Monday, April 18, 2011

In Praise of Growlers

I still remember the first growler I ever saw, perched atop one of the fridges at PK in Prague, a mammoth bottle sporting a swing top, capable of holding 2 litres of beer and with Svijany branding on the side. Given that pubs serving my favourite beers were but a few steps from my front door, I never bothered with a growler, though I often saw people in PK filling PET bottles with beer to take home. Only once do I recall someone coming in with a džbán - basically a traditional ceramic jug used for taking beer home from the pub for dinner, the kind of task in more civilised times you would send the kids to do.

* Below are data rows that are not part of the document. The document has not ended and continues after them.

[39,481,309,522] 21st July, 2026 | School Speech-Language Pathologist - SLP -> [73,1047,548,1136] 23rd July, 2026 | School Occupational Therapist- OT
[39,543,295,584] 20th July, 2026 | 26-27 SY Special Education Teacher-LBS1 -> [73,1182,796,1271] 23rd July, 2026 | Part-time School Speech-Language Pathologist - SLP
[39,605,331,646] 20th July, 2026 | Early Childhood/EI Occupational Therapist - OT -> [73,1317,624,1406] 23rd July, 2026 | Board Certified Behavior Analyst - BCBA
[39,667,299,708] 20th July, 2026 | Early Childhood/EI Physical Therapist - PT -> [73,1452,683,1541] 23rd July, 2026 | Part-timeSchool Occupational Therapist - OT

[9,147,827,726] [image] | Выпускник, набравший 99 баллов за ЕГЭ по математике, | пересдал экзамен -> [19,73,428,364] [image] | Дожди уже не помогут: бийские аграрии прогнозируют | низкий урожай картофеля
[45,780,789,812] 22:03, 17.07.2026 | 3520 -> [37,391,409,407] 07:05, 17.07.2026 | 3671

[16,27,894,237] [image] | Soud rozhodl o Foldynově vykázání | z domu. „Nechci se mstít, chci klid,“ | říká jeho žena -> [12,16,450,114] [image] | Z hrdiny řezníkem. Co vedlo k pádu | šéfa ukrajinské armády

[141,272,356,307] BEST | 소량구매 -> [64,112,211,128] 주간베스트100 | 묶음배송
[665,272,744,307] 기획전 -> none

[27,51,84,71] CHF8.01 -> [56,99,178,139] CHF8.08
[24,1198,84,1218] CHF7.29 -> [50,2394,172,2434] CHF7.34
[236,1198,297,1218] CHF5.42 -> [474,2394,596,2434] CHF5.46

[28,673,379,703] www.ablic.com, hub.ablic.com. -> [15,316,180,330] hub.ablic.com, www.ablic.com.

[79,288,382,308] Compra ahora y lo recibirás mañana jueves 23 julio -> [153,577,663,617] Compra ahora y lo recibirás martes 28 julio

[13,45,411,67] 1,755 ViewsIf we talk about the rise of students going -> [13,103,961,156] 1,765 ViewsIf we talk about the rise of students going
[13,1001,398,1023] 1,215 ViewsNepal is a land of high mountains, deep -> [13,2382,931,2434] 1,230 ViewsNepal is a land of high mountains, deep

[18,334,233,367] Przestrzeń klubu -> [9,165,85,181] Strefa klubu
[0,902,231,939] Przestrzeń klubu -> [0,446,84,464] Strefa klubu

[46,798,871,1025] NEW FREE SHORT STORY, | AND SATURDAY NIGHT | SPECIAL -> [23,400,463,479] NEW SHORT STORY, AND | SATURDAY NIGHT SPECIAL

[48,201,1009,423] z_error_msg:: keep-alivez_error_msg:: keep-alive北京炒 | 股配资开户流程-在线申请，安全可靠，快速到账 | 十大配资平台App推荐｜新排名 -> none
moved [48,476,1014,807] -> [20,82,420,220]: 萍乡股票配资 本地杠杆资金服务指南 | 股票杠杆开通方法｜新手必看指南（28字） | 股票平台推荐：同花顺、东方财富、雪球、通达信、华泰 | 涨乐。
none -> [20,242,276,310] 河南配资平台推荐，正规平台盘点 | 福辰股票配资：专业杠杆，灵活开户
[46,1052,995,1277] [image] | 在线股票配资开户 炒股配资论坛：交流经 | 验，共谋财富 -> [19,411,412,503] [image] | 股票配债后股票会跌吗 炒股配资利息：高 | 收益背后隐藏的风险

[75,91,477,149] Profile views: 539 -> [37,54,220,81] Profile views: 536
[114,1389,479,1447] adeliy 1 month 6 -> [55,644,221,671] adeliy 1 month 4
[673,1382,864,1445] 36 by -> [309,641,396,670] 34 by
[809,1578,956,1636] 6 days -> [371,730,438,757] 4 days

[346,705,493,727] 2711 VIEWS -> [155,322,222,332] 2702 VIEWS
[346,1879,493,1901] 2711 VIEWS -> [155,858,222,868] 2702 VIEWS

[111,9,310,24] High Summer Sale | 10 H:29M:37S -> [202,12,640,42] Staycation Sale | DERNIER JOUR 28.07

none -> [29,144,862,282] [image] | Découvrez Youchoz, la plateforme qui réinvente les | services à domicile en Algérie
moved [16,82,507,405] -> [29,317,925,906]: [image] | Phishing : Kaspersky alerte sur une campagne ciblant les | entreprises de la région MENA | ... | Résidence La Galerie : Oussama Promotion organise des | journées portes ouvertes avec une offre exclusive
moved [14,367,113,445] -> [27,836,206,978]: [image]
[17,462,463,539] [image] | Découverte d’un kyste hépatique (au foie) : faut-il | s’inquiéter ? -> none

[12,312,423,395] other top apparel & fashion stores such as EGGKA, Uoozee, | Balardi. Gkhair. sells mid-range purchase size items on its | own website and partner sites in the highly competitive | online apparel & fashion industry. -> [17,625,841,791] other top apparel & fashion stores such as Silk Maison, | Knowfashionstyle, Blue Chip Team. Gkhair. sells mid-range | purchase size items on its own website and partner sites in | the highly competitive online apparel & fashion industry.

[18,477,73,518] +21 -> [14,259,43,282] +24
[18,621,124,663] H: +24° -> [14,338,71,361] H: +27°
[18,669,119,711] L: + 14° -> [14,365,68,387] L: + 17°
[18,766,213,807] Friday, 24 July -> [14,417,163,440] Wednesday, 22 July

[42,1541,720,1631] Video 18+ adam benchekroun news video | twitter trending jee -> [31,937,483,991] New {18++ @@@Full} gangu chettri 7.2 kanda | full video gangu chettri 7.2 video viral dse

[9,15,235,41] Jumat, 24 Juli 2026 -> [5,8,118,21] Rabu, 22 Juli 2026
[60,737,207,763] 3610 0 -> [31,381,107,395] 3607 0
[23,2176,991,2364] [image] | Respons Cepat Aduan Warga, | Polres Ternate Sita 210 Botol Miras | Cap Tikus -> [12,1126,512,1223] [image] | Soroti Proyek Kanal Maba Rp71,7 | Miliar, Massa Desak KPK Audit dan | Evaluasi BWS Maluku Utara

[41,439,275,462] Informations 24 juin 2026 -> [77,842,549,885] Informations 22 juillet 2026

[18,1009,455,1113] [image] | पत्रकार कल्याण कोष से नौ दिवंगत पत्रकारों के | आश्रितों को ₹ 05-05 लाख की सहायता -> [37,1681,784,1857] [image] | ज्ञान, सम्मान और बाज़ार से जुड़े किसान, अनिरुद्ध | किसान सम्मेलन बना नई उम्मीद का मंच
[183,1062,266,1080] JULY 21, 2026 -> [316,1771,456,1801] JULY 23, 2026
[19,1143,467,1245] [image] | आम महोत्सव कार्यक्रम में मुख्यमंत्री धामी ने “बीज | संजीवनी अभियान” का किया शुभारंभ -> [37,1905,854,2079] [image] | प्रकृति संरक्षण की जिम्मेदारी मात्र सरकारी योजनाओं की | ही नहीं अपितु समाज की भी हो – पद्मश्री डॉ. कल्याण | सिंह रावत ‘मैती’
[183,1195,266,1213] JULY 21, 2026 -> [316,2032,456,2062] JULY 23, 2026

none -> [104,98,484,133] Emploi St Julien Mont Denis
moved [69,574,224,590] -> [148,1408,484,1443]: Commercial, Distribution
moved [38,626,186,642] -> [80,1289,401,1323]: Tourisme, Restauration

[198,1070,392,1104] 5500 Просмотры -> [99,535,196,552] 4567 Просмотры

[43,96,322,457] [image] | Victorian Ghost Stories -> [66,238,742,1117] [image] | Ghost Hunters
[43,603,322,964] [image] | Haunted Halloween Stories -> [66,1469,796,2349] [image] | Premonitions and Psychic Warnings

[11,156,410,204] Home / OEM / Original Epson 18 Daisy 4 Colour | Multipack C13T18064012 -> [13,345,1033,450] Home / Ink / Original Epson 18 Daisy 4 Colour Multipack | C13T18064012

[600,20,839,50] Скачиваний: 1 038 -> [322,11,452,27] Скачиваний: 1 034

On moving to the States, I got a job working in the tasting room at the Starr Hill brewery, where you can still find me one day a month behind the bar, talking a lot and being asked where in Australia, South Africa (?!) or even Canada I am from. Seriously, nobody ever seems to get that I am British, I know my accent is all over the place but even just ten minutes listening to the World Service will put you on the right island. Admittedly my habit of muttering to myself in Czech may be a bit off putting. Anyway, we sell a lot of growlers, and we fill even more.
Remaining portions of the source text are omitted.